## Exercise details:
Give back the entries in full, exactly as they are written.

## Available data:
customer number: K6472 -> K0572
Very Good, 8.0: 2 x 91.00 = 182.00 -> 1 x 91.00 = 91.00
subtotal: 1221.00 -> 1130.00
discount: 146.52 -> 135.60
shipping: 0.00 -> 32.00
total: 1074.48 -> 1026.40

## Exercise solution:
customer number: K6472 -> K0572
Very Good, 8.0: 2 x 91.00 = 182.00 -> 1 x 91.00 = 91.00
subtotal: 1221.00 -> 1130.00
discount: 146.52 -> 135.60
shipping: 0.00 -> 32.00
total: 1074.48 -> 1026.40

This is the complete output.